### [Assignment]
Once the pictures are set aside, retype the remaining entries exactly.

START Supplied records

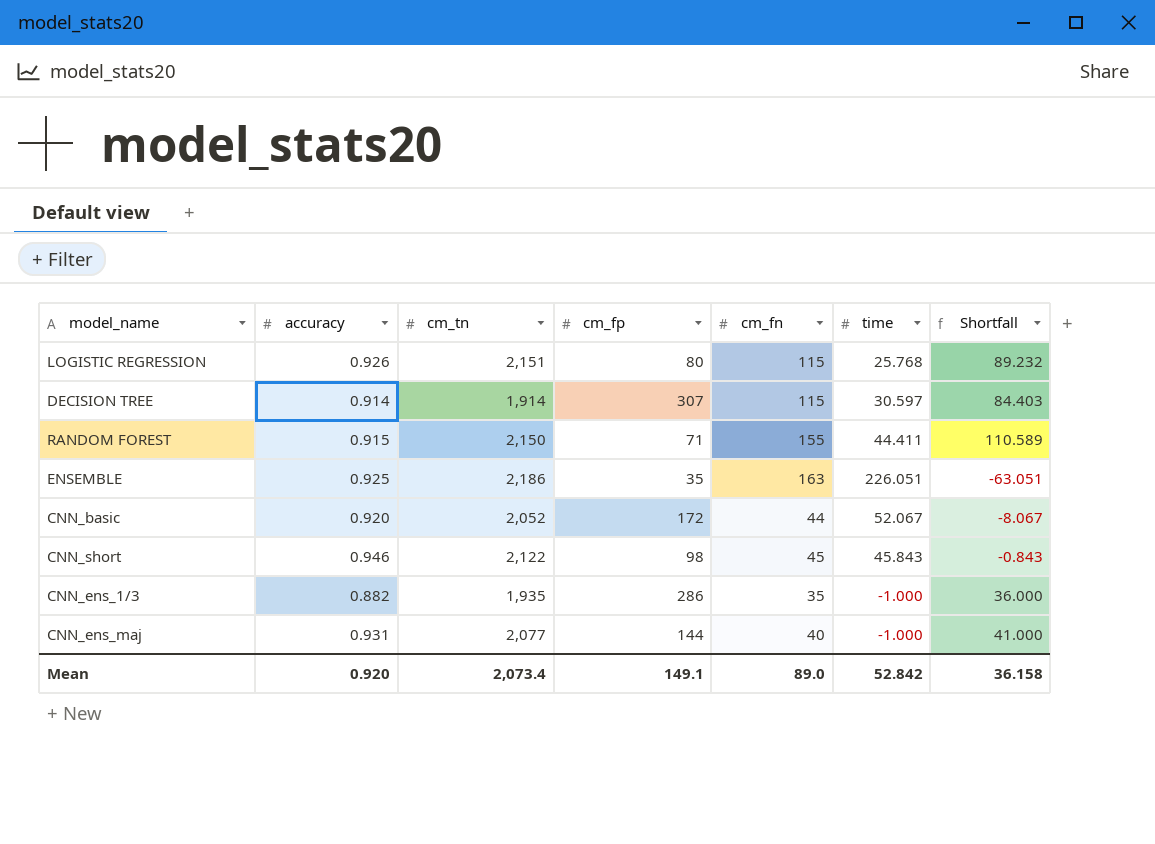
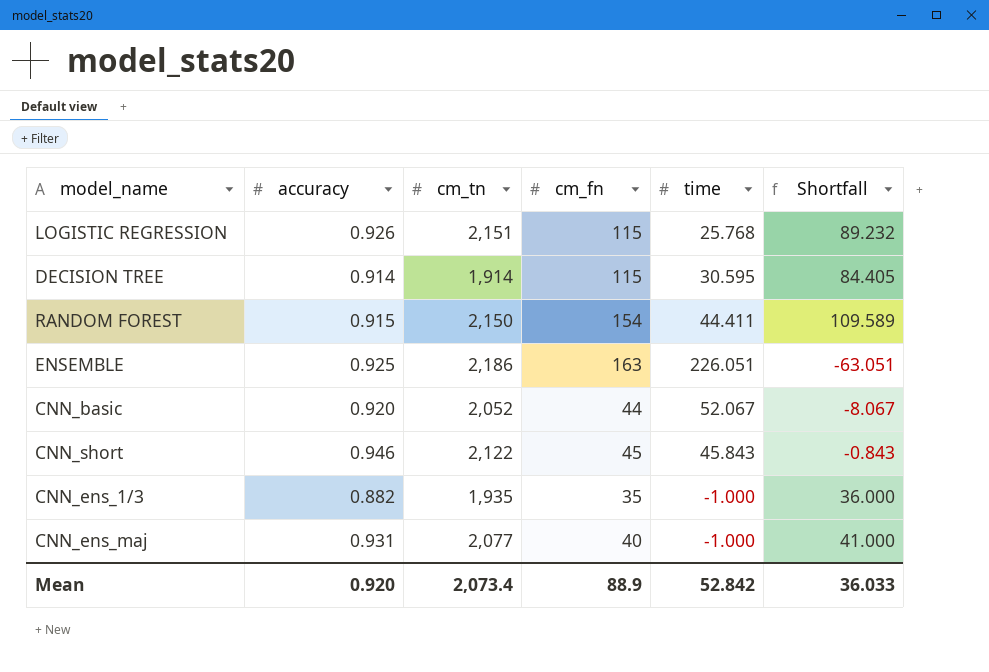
column cm_fp | position: 4 -> none
DECISION TREE | time: 30.597 -> 30.595
DECISION TREE | Shortfall: 84.403 -> 84.405
RANDOM FOREST | cm_fn: 155 -> 154
RANDOM FOREST | Shortfall: 110.589 -> 109.589
Mean | cm_fn: 89.0 -> 88.9
Mean | Shortfall: 36.158 -> 36.033

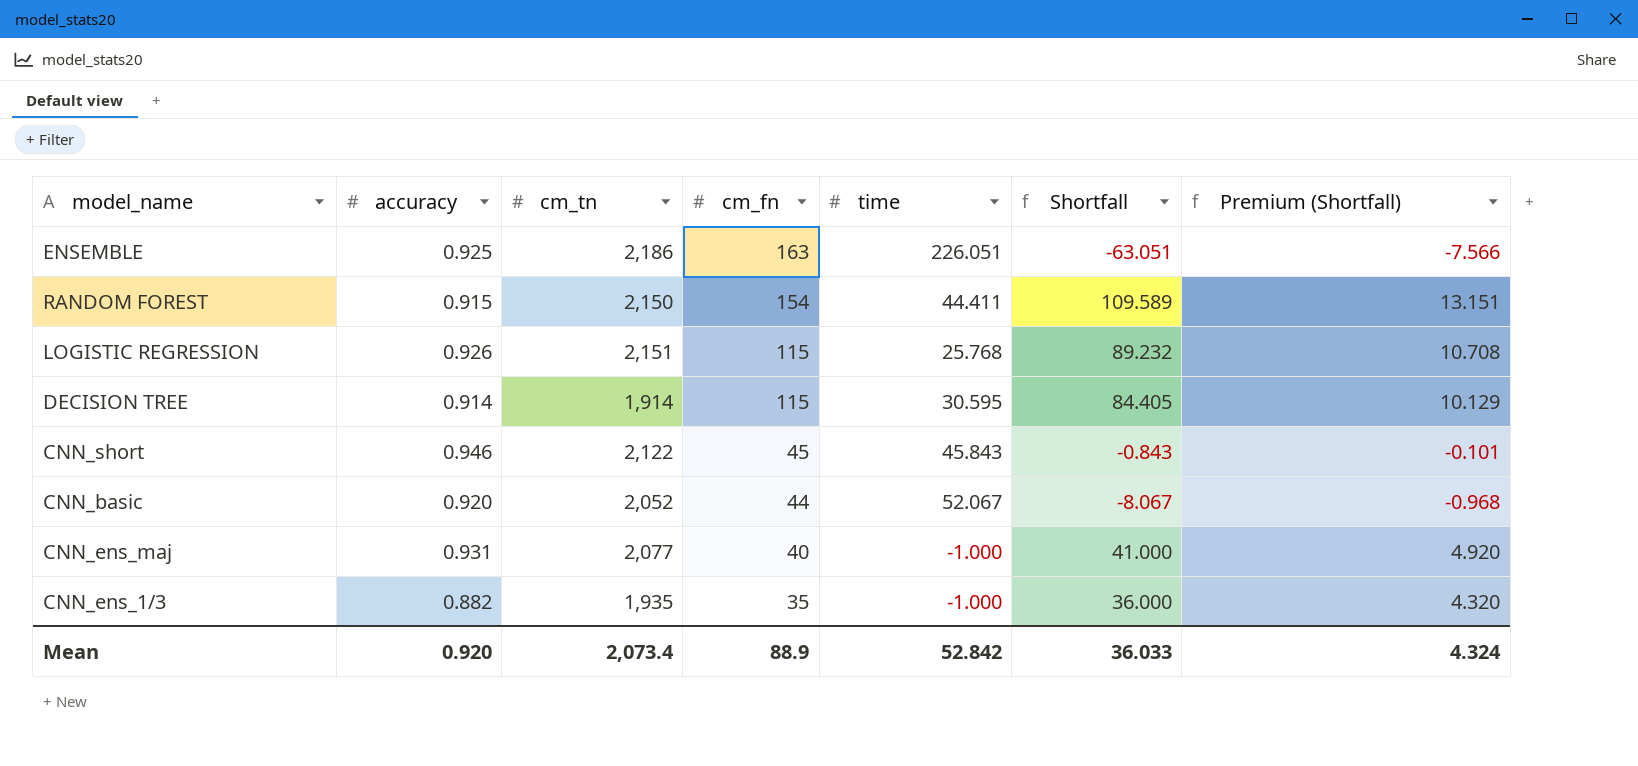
row order: none -> cm_fn descending
column Premium (Shortfall) | formula: none -> [Shortfall] * 0.12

END Supplied records

### [Answer to the exercise]
column cm_fp | position: 4 -> none
DECISION TREE | time: 30.597 -> 30.595
DECISION TREE | Shortfall: 84.403 -> 84.405
RANDOM FOREST | cm_fn: 155 -> 154
RANDOM FOREST | Shortfall: 110.589 -> 109.589
Mean | cm_fn: 89.0 -> 88.9
Mean | Shortfall: 36.158 -> 36.033

row order: none -> cm_fn descending
column Premium (Shortfall) | formula: none -> [Shortfall] * 0.12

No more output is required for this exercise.